Here is a brief history of the community:

Hailing from the country's rugged central highlands, the Hazaras are believed to trace their lineage from Genghis Khan's Mongol invaders who ransacked Afghanistan in the 13th century.

Comprising between 10 to 20 percent of the country's 38 million people, Hazaras have been marginalised for their faith in a country riven by deep divisions.

By some estimates, nearly half of the Hazara population was wiped out in the late 19th century, with many later enslaved during the conquest of their traditional homeland by Pashtuns, the country's biggest ethnic group.

Throughout the centuries, the group has been subjected to slavery, religious and economic persecution, as well as displacement and ethnic cleansing.

They have also been targeted by an array of different groups during the past four decades of conflict, including the vicious shelling of their areas.

Hazara militia fighters were accused of carrying out atrocities of their own during the civil war that followed the withdrawal of the Soviet army in the late 1980s.

During the Taliban's scorched-earth takeover of the country in the late 1990s, thousands of Hazaras were believed to have been slaughtered by the militants.

The Hazaras make up the bulk of the country's Shiite minority, which has historically been despised by Sunni hardliners who consider the sect heretics.

The group has also been accused of being too closely allied to neighbouring Iran, and tens of thousands have moved over the years as economic migrants to work mostly menial jobs.

Thousands of Hazaras have been trained by Iranian security forces and deployed with Shiite militias in Syria's civil war over the past decade.
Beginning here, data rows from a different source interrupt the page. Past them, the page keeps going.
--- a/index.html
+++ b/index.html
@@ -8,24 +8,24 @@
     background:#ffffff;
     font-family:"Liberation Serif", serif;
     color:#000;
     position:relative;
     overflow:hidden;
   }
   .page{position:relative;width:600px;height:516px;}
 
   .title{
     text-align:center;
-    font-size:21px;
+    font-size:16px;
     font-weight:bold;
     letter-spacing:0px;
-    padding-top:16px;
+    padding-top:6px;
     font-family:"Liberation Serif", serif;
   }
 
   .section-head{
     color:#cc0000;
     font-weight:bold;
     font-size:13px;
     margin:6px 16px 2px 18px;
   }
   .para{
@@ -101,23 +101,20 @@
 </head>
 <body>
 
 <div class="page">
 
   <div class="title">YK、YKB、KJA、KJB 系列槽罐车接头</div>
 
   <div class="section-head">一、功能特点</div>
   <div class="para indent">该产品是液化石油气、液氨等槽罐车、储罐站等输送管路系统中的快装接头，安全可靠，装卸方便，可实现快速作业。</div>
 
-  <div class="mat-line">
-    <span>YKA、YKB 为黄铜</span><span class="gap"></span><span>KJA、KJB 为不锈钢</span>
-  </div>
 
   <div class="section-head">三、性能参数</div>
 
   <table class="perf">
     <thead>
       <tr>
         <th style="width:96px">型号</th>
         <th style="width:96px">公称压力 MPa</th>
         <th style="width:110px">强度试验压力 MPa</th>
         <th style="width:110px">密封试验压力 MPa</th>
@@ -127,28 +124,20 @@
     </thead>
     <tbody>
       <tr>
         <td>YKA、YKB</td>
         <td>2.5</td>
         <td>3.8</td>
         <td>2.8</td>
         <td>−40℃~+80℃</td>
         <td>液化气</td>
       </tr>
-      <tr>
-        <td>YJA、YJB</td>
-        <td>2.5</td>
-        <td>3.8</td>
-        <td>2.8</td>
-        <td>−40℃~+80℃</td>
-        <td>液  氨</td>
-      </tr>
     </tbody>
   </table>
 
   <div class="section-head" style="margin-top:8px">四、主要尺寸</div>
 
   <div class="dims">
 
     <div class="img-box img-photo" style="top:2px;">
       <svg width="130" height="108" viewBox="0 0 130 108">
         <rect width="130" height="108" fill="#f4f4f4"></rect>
Last year, the Iranian foreign minister called Hazara militia fighters the "best forces with a military background" that could be used against the Islamic State group in Afghanistan.
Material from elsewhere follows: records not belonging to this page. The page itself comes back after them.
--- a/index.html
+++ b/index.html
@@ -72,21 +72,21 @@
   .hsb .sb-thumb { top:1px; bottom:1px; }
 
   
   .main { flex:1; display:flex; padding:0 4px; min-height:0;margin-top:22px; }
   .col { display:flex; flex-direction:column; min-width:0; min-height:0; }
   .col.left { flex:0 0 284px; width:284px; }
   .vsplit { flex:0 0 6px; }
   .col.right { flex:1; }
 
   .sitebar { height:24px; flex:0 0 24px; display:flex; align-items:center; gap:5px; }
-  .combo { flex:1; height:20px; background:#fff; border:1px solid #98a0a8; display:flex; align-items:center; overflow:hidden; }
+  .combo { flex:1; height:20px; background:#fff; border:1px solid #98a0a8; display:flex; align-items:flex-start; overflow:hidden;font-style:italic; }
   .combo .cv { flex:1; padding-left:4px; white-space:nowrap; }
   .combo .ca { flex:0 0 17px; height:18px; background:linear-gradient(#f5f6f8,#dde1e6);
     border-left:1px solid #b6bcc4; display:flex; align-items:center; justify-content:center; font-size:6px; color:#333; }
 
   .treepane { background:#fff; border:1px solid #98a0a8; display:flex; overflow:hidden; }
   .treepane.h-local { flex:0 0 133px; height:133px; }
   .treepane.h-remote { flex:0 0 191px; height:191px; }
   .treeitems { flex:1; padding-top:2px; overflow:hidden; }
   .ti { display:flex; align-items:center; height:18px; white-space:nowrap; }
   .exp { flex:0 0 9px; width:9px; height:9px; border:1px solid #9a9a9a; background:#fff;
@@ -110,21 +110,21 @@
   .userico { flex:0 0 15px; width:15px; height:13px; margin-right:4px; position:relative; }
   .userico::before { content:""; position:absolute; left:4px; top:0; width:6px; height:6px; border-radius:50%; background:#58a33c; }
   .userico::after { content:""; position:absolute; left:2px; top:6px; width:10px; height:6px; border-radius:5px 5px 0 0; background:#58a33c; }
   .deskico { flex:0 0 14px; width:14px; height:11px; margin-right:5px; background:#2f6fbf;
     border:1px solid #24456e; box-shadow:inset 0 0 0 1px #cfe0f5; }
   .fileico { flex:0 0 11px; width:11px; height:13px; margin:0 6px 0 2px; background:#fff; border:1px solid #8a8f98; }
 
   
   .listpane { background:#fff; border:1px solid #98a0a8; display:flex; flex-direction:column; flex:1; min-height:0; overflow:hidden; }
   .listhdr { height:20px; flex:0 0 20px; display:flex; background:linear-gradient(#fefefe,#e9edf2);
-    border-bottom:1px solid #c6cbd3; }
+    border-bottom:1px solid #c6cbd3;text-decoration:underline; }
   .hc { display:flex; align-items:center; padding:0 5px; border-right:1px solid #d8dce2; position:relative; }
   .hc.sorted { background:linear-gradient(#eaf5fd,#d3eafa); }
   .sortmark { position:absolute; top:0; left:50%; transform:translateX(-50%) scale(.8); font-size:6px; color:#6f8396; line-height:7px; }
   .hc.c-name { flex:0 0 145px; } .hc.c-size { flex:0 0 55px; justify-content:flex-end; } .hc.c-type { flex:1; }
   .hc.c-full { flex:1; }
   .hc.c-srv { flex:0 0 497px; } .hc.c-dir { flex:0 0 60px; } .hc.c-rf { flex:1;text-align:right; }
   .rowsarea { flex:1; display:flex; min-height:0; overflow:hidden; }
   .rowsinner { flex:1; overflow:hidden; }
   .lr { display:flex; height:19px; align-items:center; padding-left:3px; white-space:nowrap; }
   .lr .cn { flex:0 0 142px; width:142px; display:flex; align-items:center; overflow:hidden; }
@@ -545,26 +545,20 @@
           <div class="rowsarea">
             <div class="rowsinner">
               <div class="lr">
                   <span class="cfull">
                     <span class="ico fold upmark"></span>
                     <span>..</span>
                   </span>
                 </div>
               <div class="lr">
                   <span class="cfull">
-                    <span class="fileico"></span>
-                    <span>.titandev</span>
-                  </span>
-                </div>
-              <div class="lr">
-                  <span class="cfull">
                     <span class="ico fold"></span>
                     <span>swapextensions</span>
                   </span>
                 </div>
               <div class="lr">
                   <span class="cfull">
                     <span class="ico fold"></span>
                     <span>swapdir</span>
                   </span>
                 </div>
Few groups benefited from the order established by the US overthrow in 2001 of the Taliban as much as the Hazaras.

They were able to put their children in schools -- including their daughters -- and entered the political scene and workforce in unprecedented numbers.

But those gains remained tenuous.

The group took the brunt of escalating violence as Islamic State suicide bombers targeted their mosques, schools, rallies and hospitals in western Kabul's Hazara enclave of Dasht-e-Barchi, killing hundreds of people.
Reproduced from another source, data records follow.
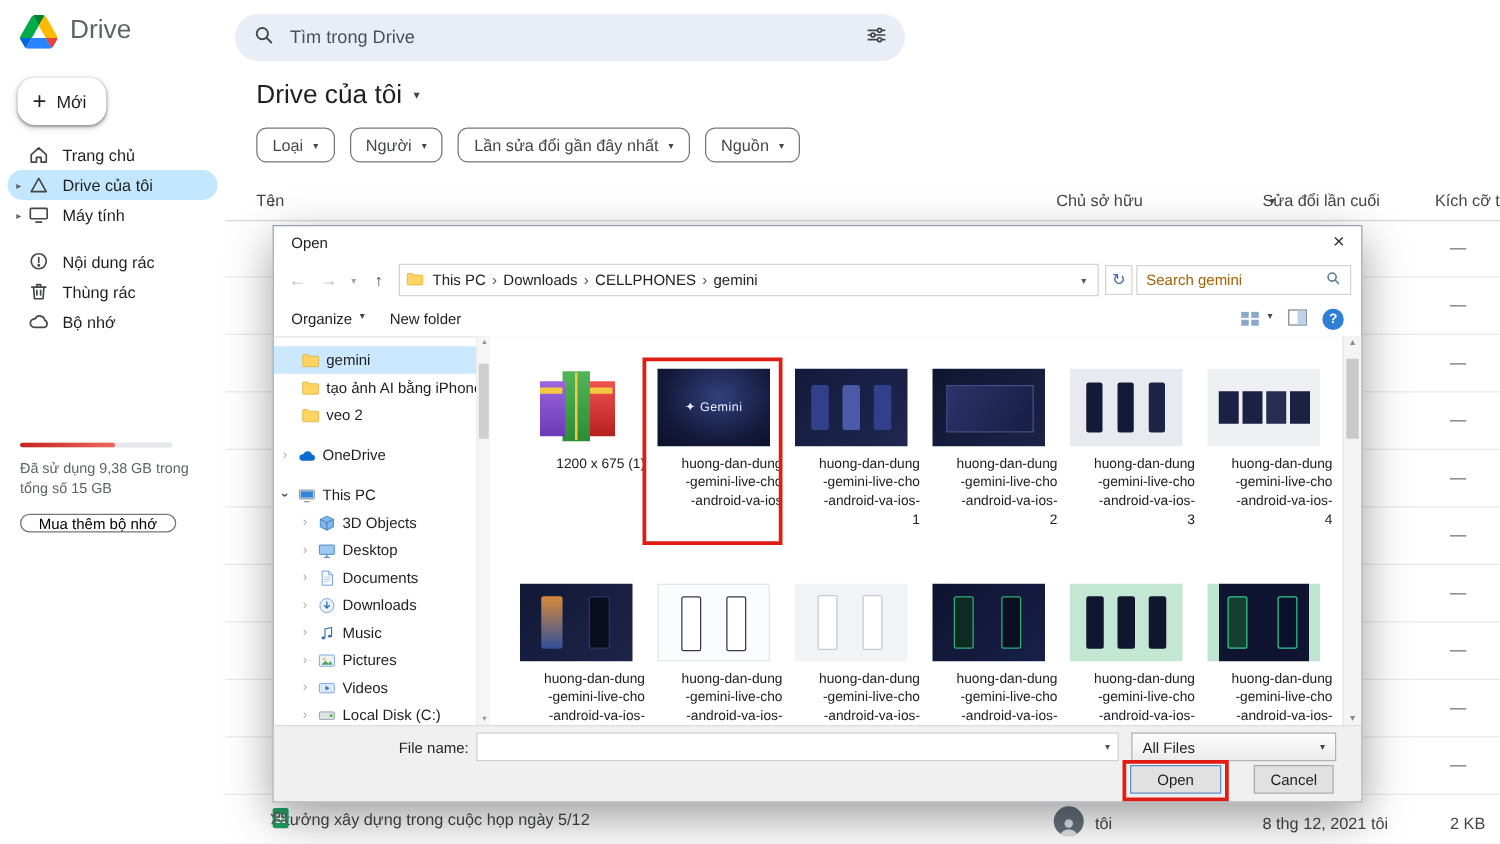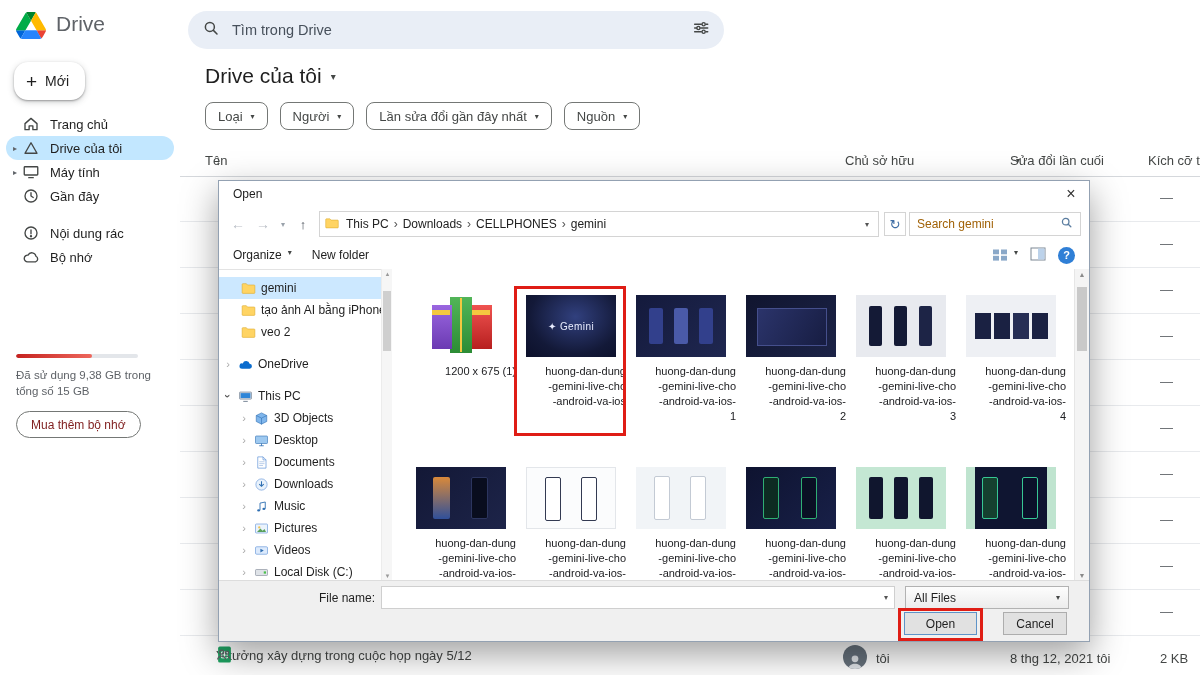--- a/index.html
+++ b/index.html
@@ -21,22 +21,22 @@
   .side-item{height:24px;display:flex;align-items:center;padding-left:4px;border-radius:16px;cursor:pointer}
   .side-item.gap{margin-top:13px}
   .side-item.selected{background:#c2e7ff}
   .side-item .exp{width:10px;font-size:8px;color:#5f6368;text-align:center}
   .side-item .icon{width:18px;height:18px;margin:0 10px 0 2px;display:flex;align-items:center}
   .side-item .lbl{font-size:13px;color:#1f1f1f;white-space:nowrap}
   .storage{position:absolute;left:16px;top:298px;width:156px}
   .storage-bar{width:122px;height:4px;border-radius:2px;background:#e3e6ea;overflow:hidden}
   .storage-fill{height:100%;border-radius:2px;background:linear-gradient(90deg,#c5221f,#ee675c)}
   .storage-text{margin-top:9px;font-size:11.5px;line-height:1.4;color:#5f6368;width:150px}
-  .buy-btn{margin-top:12px;height:27px;padding:0 14px;border:1px solid #747775;border-radius:15px;background:#fff;
-           color:#7f1d1d;font-size:12px;cursor:pointer;font-family:inherit}
+  .buy-btn{margin-top:12px;height:15px;padding:0 14px;border:1px solid #747775;border-radius:15px;background:#fff;
+           color:#000000;font-size:12px;cursor:pointer;font-family:inherit}
   
   .main{position:absolute;left:180px;top:56px;right:0;bottom:0}
   .page-title{position:absolute;left:25px;top:8px;display:flex;align-items:center;gap:9px;font-size:21px;cursor:pointer}
   .page-title .caret{font-size:10px;color:#444746}
   .chips{position:absolute;left:25px;top:46px;display:flex;gap:12px}
   .chip{height:28px;border:1px solid #747775;border-radius:8px;background:#fff;display:flex;align-items:center;gap:8px;
         padding:0 12px;font-size:13px;color:#444746;cursor:pointer;font-family:inherit}
   .c-caret{font-size:8px;color:#444746}
   .cols{position:absolute;left:0;right:0;top:90px;height:30px;border-bottom:1px solid #d5d8dc;font-size:13px;color:#444746}
   .cols span{position:absolute;line-height:30px;white-space:nowrap}
@@ -213,40 +213,39 @@
         <div class="side-item">
     <span class="exp">▸</span>
     <span class="icon">
             <svg viewBox="0 0 24 24" width="18" height="18" fill="none" stroke="#444746" stroke-width="1.8" stroke-linejoin="round" stroke-linecap="round">
               <rect x="3" y="5" width="18" height="11" rx="1"></rect>
               <path d="M9 19.5h6"></path>
             </svg>
           </span>
     <span class="lbl">Máy tính</span>
   </div>
-        <div class="side-item">
-    <span class="exp"></span>
-    <span class="icon">
-            <svg viewBox="0 0 24 24" width="18" height="18" fill="none" stroke="#444746" stroke-width="1.8" stroke-linejoin="round" stroke-linecap="round">
-              <circle cx="12" cy="12" r="8"></circle>
-              <path d="M12 7.5V12l3 2"></path>
-            </svg>
-          </span>
-    <span class="lbl">Gần đây</span>
-  </div>
         <div class="side-item gap">
     <span class="exp"></span>
     <span class="icon">
             <svg viewBox="0 0 24 24" width="18" height="18" fill="none" stroke="#444746" stroke-width="1.8" stroke-linejoin="round" stroke-linecap="round">
               <circle cx="12" cy="12" r="8"></circle>
               <path d="M12 8v5"></path>
               <circle cx="12" cy="16.2" r=".7" fill="#444746"></circle>
             </svg>
           </span>
     <span class="lbl">Nội dung rác</span>
+  </div>
+        <div class="side-item">
+    <span class="exp"></span>
+    <span class="icon">
+            <svg viewBox="0 0 24 24" width="18" height="18" fill="none" stroke="#444746" stroke-width="1.8" stroke-linejoin="round" stroke-linecap="round">
+              <path d="M6.5 7.5h11L16.6 20H7.4zM4.5 7.5h15M10 7.5V5h4v2.5M10 11v5M14 11v5"></path>
+            </svg>
+          </span>
+    <span class="lbl">Thùng rác</span>
   </div>
         <div class="side-item">
     <span class="exp"></span>
     <span class="icon">
             <svg viewBox="0 0 24 24" width="18" height="18" fill="none" stroke="#444746" stroke-width="1.8" stroke-linejoin="round" stroke-linecap="round">
               <path d="M7.5 18.5a4.5 4.5 0 1 1 .6-8.96A5.5 5.5 0 0 1 18.5 11a4 4 0 0 1-.5 7.5z"></path>
             </svg>
           </span>
     <span class="lbl">Bộ nhớ</span>
   </div>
Fearing they will again be slaughtered when international troops exit Afghanistan this summer, some in the community have started to rearm -- with a small militia based in Wardak province recruiting and training Hazaras to fight back.

Days after the Taliban returned to power, the statue of a prominent Hazara leader in Bamiyan -- where the famed Buddhas were also destroyed two decades ago -- was decapitated.

The incident spurred fears that the militants still hold a grudge against the community, and that they may crack down again soon.